Desde la hechizante mirada. Porque el cristianismo es ante todo un encuentro, el encuentro con Cristo resucitado en la mañana de Pascua. Todo el Evangelio nos lleva de la mano y nos lleva a la alegría de la Resurrección, pero no la describe. Es algo parecido a oír cómo se deja caer un zapato en el piso de arriba y se espera que caiga el otro también y nunca cae.
El evangelio de Marcos termina con el silencio de las mujeres "ellas sin embargo, abandonaron la tumba huyendo, presas del miedo y del asombro". Dejar caer el otro zapato es la misión dejada en el umbral de la puerta de la casa de todos los cristianos: porque ciertos encuentros cambian la vida, ya nada resulta como antes. Lo advirtieron aquel puñado de personas que acamparon alrededor de la figura hierática del Bautista: una voz que empujaba y animaba, iluminaba y hechizaba, embrujaba y conquistaba. Se lo habían preguntado en varias ocasiones: "¿Qué debemos hacer?". Primero la multitud, después los recaudadores de impuestos, incluso un grupo de soldados: todos retorciéndose en busca de una respuesta a la misma pregunta.
Porque - aunque el convencimiento nació a la sombra de una tumba vacía - ya en esos primeros pasos del amigo de Jesús, se dibujaba la firme convicción de que la Iglesia no tendría nada que decir acerca de cómo comportarse hasta que aquellos que habrían escuchado no hubiesen disfrutado de una visión de la voluntad de Dios en sus vidas. Y eso siempre: tanto ayer como mañana y sobre todo hoy. Ellos estaban buscando la felicidad, aquella música del corazón de la que la voz de Juan parecía saber la partitura. Y Juan, de hecho, les explicó lo que se debe hacer: proporcionar una túnica y un pedazo de pan, no prestar como los usureros o ser como buitres, no extorsionar a la gente ni aprovecharse de ellos. Aquel día se quedaron atónitos: lo que el predicador afirmaba poco se parecía a un ingrediente de la felicidad. Tal vez imaginaban algún tipo de acrobacias del corazón, buscaban algún asombroso golpe de escena, deseaban gestos heroicos. Nada de todo eso: únicamente lo poquito de cada día llevado a cabo con alegría.

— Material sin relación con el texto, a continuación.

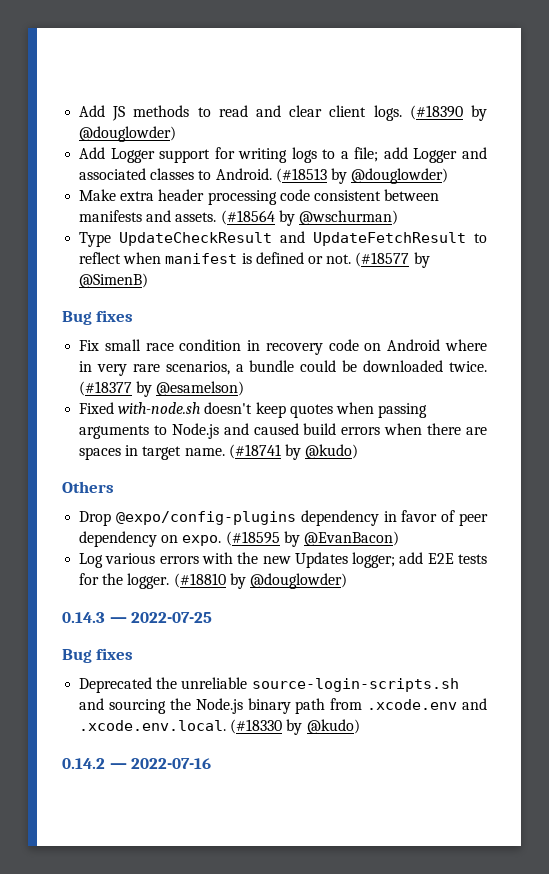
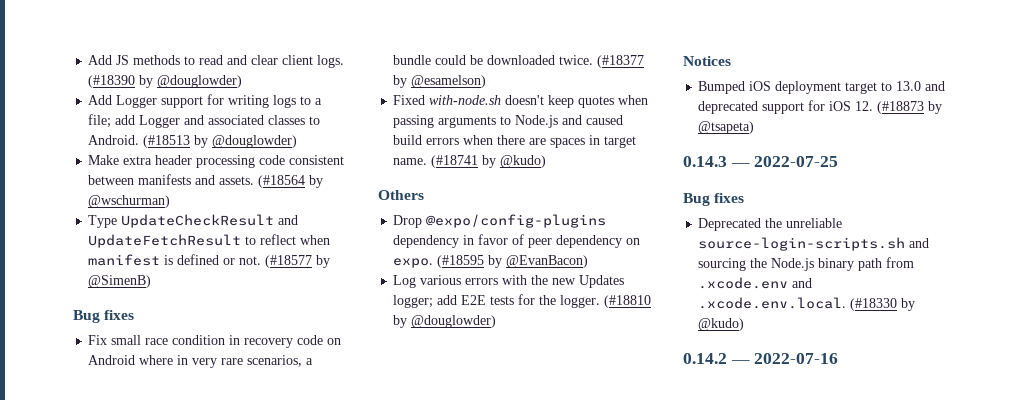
(347, 581) none -> [683,56,731,66] [698,81,946,94] [698,100,943,114] [698,121,755,134] // Notices // Bumped iOS deployment target to 13.0 and deprecated support for iOS 12. (#18873 by @tsapeta)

Enséñame a buscarte y muéstrate a los que te buscan, porque no puedo ni buscarte si no me enseñas, ni encontrarte si tú no te muestras. Que yo te busque deseándote y te desee buscándote. Que te busque amándote y te ame encontrándote. Reconozco, Señor, y te doy las gracias, que has creado en mí esta imagen tuya, para que acordándome de Ti, yo piense en Ti y te ame. Pero ésta se encuentra tan consumida por el desgaste de los vicios, tan oscurecida por el humo de los pecados, que no puede hacer aquello para lo que fue creada, si Tú no la renuevas y la reformas. No pretendo, Señor, penetrar tu altura, porque de ninguna manera la comparo con mi entendimiento, pero quiero entender de algún modo tu verdad, que mi corazón cree y ama. De hecho, yo no busco comprender para creer sino que creo con el fin de entender. Porque también creo esto: que si no creo no comprenderé.
Lo confundieron con el tan esperado Mesías, tal era la fuerza de su presencia. A él eso no se le subió a la cabeza, sólo permaneció en la tierra, sin el menor atisbo de melancolía: "viene uno que es más que yo”. Un día, ovacionado por la multitud, lo señalará con el dedo: "He aquí el Cordero de Dios. Seguidlo". Pondrá fin a su carrera del mismo modo como la había empezado: amando las cosas habituales y viviendo como protagonista los momentos que le fueron concedidos. El baile sensual de una adolescente le costó la cabeza, pero su voz nunca cambió de aspecto, ya que era la voz de la Alegría que viene. Una frescura, la cristiana, que durante siglos han recubierto muchos con el manto de una leyenda vacía y aburrida. ¡Increíble cómo se las arreglaron para hacer eso!